Near-Extreme Eigenvalues and the First Gap of Hermitian Random Matrices

Abstract

We study the phenomenon of “crowding” near the largest eigenvalue \(\lambda _\mathrm{max}\) of random \(N \times N\) matrices belonging to the Gaussian Unitary Ensemble of random matrix theory. We focus on two distinct quantities: (i) the density of states (DOS) near \(\lambda _\mathrm{max}\), \(\rho _\mathrm{DOS}(r,N)\), which is the average density of eigenvalues located at a distance \(r\) from \(\lambda _\mathrm{max}\) and (ii) the probability density function of the gap between the first two largest eigenvalues, \(p_\mathrm{GAP}(r,N)\).

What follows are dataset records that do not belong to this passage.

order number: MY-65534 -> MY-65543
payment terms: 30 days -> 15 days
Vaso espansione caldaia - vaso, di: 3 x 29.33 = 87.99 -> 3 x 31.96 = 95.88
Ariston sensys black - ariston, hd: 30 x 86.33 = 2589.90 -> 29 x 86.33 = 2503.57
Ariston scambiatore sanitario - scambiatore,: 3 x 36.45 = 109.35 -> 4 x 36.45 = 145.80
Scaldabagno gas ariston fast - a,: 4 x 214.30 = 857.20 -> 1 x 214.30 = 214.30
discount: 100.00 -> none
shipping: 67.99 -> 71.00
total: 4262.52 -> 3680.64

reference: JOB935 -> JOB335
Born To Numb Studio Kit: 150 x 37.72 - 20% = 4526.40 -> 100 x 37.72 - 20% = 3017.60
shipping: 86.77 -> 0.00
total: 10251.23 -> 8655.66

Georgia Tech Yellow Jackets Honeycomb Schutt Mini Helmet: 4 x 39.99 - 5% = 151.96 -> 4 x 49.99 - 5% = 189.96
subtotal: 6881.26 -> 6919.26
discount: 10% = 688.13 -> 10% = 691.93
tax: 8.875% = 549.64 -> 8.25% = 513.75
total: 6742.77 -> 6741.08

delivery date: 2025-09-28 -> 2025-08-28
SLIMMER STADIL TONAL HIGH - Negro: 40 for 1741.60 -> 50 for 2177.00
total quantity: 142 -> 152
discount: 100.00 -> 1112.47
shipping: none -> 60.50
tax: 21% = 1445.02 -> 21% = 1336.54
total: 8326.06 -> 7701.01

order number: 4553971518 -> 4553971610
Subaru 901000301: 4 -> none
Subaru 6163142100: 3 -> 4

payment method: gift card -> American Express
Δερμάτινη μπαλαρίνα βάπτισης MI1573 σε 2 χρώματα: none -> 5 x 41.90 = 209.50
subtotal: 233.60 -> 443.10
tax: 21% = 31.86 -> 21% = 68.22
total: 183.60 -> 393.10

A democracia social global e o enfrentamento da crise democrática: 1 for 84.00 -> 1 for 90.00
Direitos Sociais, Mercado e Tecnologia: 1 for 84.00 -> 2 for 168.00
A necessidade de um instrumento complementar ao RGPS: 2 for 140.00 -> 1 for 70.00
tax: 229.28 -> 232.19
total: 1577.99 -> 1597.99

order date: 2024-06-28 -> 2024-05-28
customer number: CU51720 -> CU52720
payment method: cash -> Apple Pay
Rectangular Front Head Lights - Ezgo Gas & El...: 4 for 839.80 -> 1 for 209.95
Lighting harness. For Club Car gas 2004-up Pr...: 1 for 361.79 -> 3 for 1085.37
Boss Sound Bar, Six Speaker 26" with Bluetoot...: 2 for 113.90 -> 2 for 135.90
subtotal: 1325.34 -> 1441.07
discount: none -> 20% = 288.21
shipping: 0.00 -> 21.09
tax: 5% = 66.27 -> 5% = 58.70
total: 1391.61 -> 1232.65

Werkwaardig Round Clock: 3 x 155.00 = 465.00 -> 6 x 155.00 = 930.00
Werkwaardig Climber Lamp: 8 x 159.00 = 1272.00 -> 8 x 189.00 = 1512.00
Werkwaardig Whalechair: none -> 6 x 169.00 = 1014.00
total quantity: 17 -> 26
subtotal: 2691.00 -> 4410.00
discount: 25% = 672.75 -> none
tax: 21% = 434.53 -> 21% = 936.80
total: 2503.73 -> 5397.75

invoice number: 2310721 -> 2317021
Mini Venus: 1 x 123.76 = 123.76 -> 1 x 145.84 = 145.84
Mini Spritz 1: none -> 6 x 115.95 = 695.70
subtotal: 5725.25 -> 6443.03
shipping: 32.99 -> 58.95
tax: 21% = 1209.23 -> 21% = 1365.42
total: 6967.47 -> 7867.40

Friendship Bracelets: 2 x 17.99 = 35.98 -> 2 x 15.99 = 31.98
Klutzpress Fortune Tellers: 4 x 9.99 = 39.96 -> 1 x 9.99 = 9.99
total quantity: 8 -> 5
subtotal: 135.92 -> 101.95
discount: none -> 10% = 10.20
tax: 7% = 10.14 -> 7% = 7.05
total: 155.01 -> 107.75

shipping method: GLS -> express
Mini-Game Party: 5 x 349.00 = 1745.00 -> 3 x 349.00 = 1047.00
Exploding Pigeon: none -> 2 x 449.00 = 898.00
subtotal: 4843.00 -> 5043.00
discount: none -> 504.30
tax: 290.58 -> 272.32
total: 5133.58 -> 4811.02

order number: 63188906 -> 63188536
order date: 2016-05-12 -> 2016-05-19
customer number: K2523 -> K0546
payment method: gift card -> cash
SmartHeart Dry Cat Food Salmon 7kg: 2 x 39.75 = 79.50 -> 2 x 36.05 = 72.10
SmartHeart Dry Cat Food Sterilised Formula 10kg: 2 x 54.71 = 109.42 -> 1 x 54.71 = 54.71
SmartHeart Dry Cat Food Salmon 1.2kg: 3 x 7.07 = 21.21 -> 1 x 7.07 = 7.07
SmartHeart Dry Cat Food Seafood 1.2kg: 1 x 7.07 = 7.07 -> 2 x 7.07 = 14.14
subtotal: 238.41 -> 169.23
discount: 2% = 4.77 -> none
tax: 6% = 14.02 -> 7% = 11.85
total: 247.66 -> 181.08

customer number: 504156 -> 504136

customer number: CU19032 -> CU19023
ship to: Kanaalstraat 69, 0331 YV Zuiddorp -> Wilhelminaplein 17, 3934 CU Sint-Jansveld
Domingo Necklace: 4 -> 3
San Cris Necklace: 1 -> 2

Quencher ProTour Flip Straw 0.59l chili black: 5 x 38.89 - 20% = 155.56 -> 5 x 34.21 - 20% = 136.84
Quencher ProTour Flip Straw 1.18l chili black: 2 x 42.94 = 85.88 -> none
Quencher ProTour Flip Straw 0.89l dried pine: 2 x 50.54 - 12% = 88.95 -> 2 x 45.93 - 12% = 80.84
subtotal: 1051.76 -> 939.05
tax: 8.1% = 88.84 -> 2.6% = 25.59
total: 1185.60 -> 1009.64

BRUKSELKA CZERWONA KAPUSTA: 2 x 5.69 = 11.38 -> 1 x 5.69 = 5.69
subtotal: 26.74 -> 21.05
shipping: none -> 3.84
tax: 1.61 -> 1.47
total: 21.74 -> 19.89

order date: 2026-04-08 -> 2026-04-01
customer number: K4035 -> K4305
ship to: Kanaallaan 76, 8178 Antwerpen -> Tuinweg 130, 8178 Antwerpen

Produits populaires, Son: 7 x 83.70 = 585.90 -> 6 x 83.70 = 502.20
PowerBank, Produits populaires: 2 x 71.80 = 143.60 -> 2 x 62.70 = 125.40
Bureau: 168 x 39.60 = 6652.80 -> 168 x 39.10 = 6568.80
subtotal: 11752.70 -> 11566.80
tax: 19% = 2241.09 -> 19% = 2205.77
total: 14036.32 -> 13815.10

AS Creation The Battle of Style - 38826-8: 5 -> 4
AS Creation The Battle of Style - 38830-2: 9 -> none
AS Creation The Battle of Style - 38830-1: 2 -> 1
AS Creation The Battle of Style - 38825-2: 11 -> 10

In the edge scaling limit where \(r = \mathcal{O}(N^{-1/6})\), which is described by a double scaling limit of a system of unconventional orthogonal polynomials, we show that \(\rho _\mathrm{DOS}(r,N)\) and \(p_\mathrm{GAP}(r,N)\) are characterized by scaling functions which can be expressed in terms of the solution of a Lax pair associated to the Painlevé XXXIV equation. This provides an alternative and simpler expression for the gap distribution, which was recently studied by Witte et al. in Nonlinearity 26:1799, 2013. Our expressions allow to obtain precise asymptotic behaviors of these scaling functions both for small and large arguments.

Appendices

Appendix 1: Rewriting the Lax System in Terms of Rescaled Variables

In this appendix, we derive two identities relating the Hastings–McLeod solution of Painlevé II with \(\alpha = 0\), denoted by \(q(x)\) (17), and the one with \(\alpha =1/2\), denoted by \(q_{1/2}\) (62). We start with the relation between \(q(x)\) and \(q_{1/2}(x)\) [28, 50]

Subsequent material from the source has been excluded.